**PROBLEM TO WORK ON:** Reproduce the following material exactly, including every line.
•••••
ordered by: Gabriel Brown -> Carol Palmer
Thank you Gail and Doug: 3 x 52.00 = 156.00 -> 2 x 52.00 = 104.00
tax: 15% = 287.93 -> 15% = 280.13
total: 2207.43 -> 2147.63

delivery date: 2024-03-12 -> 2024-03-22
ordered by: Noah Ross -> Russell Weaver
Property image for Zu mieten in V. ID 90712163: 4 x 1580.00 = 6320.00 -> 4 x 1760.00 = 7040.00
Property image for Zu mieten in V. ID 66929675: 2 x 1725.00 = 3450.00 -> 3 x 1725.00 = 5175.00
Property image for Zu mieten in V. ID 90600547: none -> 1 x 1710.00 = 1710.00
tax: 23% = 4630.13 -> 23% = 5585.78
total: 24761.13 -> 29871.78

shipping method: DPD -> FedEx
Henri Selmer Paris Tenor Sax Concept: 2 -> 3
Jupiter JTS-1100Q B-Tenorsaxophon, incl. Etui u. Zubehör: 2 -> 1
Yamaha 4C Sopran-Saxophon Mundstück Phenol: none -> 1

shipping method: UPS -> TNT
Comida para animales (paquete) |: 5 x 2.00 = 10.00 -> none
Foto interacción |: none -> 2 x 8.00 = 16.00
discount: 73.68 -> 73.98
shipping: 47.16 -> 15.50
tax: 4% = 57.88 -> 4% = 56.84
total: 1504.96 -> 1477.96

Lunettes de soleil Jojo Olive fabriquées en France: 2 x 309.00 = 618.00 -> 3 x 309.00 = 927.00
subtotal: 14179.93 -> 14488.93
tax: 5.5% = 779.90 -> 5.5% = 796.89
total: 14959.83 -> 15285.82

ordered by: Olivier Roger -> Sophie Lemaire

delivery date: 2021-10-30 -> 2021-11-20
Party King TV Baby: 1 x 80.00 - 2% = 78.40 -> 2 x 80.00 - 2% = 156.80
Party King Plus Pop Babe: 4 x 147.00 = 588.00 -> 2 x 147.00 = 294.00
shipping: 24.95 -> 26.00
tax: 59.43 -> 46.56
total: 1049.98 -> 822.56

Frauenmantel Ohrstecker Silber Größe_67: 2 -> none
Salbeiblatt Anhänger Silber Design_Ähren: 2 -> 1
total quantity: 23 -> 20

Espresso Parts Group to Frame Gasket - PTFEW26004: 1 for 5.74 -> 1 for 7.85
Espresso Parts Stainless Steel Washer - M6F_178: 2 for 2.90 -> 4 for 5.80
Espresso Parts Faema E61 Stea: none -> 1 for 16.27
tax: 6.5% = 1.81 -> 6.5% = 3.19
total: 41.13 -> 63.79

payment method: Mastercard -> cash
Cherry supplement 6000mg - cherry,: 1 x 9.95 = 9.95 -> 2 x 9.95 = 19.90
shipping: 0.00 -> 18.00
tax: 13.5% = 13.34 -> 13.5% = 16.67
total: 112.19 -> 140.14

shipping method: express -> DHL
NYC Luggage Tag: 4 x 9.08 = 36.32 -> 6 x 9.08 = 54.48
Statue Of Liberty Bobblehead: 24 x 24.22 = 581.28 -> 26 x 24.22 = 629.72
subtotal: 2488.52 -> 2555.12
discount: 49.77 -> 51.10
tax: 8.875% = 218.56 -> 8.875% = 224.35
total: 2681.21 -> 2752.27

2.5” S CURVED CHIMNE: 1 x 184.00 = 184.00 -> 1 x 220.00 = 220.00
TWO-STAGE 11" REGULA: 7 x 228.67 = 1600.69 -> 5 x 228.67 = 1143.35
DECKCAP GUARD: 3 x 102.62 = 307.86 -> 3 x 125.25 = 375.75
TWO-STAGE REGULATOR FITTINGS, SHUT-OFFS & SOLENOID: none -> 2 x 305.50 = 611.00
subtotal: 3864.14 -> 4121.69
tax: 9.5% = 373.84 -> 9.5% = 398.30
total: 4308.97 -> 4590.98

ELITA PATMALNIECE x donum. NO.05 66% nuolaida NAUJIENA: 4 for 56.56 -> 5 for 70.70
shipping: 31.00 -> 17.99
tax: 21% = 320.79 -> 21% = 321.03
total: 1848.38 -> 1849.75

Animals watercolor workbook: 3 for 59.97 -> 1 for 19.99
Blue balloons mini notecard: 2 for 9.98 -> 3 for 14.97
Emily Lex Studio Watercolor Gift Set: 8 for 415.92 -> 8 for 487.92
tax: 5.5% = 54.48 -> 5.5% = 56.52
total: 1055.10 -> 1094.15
•••••
**EXERCISE OUTPUT:**
ordered by: Gabriel Brown -> Carol Palmer
Thank you Gail and Doug: 3 x 52.00 = 156.00 -> 2 x 52.00 = 104.00
tax: 15% = 287.93 -> 15% = 280.13
total: 2207.43 -> 2147.63

delivery date: 2024-03-12 -> 2024-03-22
ordered by: Noah Ross -> Russell Weaver
Property image for Zu mieten in V. ID 90712163: 4 x 1580.00 = 6320.00 -> 4 x 1760.00 = 7040.00
Property image for Zu mieten in V. ID 66929675: 2 x 1725.00 = 3450.00 -> 3 x 1725.00 = 5175.00
Property image for Zu mieten in V. ID 90600547: none -> 1 x 1710.00 = 1710.00
tax: 23% = 4630.13 -> 23% = 5585.78
total: 24761.13 -> 29871.78

shipping method: DPD -> FedEx
Henri Selmer Paris Tenor Sax Concept: 2 -> 3
Jupiter JTS-1100Q B-Tenorsaxophon, incl. Etui u. Zubehör: 2 -> 1
Yamaha 4C Sopran-Saxophon Mundstück Phenol: none -> 1

shipping method: UPS -> TNT
Comida para animales (paquete) |: 5 x 2.00 = 10.00 -> none
Foto interacción |: none -> 2 x 8.00 = 16.00
discount: 73.68 -> 73.98
shipping: 47.16 -> 15.50
tax: 4% = 57.88 -> 4% = 56.84
total: 1504.96 -> 1477.96

Lunettes de soleil Jojo Olive fabriquées en France: 2 x 309.00 = 618.00 -> 3 x 309.00 = 927.00
subtotal: 14179.93 -> 14488.93
tax: 5.5% = 779.90 -> 5.5% = 796.89
total: 14959.83 -> 15285.82

ordered by: Olivier Roger -> Sophie Lemaire

delivery date: 2021-10-30 -> 2021-11-20
Party King TV Baby: 1 x 80.00 - 2% = 78.40 -> 2 x 80.00 - 2% = 156.80
Party King Plus Pop Babe: 4 x 147.00 = 588.00 -> 2 x 147.00 = 294.00
shipping: 24.95 -> 26.00
tax: 59.43 -> 46.56
total: 1049.98 -> 822.56

Frauenmantel Ohrstecker Silber Größe_67: 2 -> none
Salbeiblatt Anhänger Silber Design_Ähren: 2 -> 1
total quantity: 23 -> 20

Espresso Parts Group to Frame Gasket - PTFEW26004: 1 for 5.74 -> 1 for 7.85
Espresso Parts Stainless Steel Washer - M6F_178: 2 for 2.90 -> 4 for 5.80
Espresso Parts Faema E61 Stea: none -> 1 for 16.27
tax: 6.5% = 1.81 -> 6.5% = 3.19
total: 41.13 -> 63.79

payment method: Mastercard -> cash
Cherry supplement 6000mg - cherry,: 1 x 9.95 = 9.95 -> 2 x 9.95 = 19.90
shipping: 0.00 -> 18.00
tax: 13.5% = 13.34 -> 13.5% = 16.67
total: 112.19 -> 140.14

shipping method: express -> DHL
NYC Luggage Tag: 4 x 9.08 = 36.32 -> 6 x 9.08 = 54.48
Statue Of Liberty Bobblehead: 24 x 24.22 = 581.28 -> 26 x 24.22 = 629.72
subtotal: 2488.52 -> 2555.12
discount: 49.77 -> 51.10
tax: 8.875% = 218.56 -> 8.875% = 224.35
total: 2681.21 -> 2752.27

2.5” S CURVED CHIMNE: 1 x 184.00 = 184.00 -> 1 x 220.00 = 220.00
TWO-STAGE 11" REGULA: 7 x 228.67 = 1600.69 -> 5 x 228.67 = 1143.35
DECKCAP GUARD: 3 x 102.62 = 307.86 -> 3 x 125.25 = 375.75
TWO-STAGE REGULATOR FITTINGS, SHUT-OFFS & SOLENOID: none -> 2 x 305.50 = 611.00
subtotal: 3864.14 -> 4121.69
tax: 9.5% = 373.84 -> 9.5% = 398.30
total: 4308.97 -> 4590.98

ELITA PATMALNIECE x donum. NO.05 66% nuolaida NAUJIENA: 4 for 56.56 -> 5 for 70.70
shipping: 31.00 -> 17.99
tax: 21% = 320.79 -> 21% = 321.03
total: 1848.38 -> 1849.75

Animals watercolor workbook: 3 for 59.97 -> 1 for 19.99
Blue balloons mini notecard: 2 for 9.98 -> 3 for 14.97
Emily Lex Studio Watercolor Gift Set: 8 for 415.92 -> 8 for 487.92
tax: 5.5% = 54.48 -> 5.5% = 56.52
total: 1055.10 -> 1094.15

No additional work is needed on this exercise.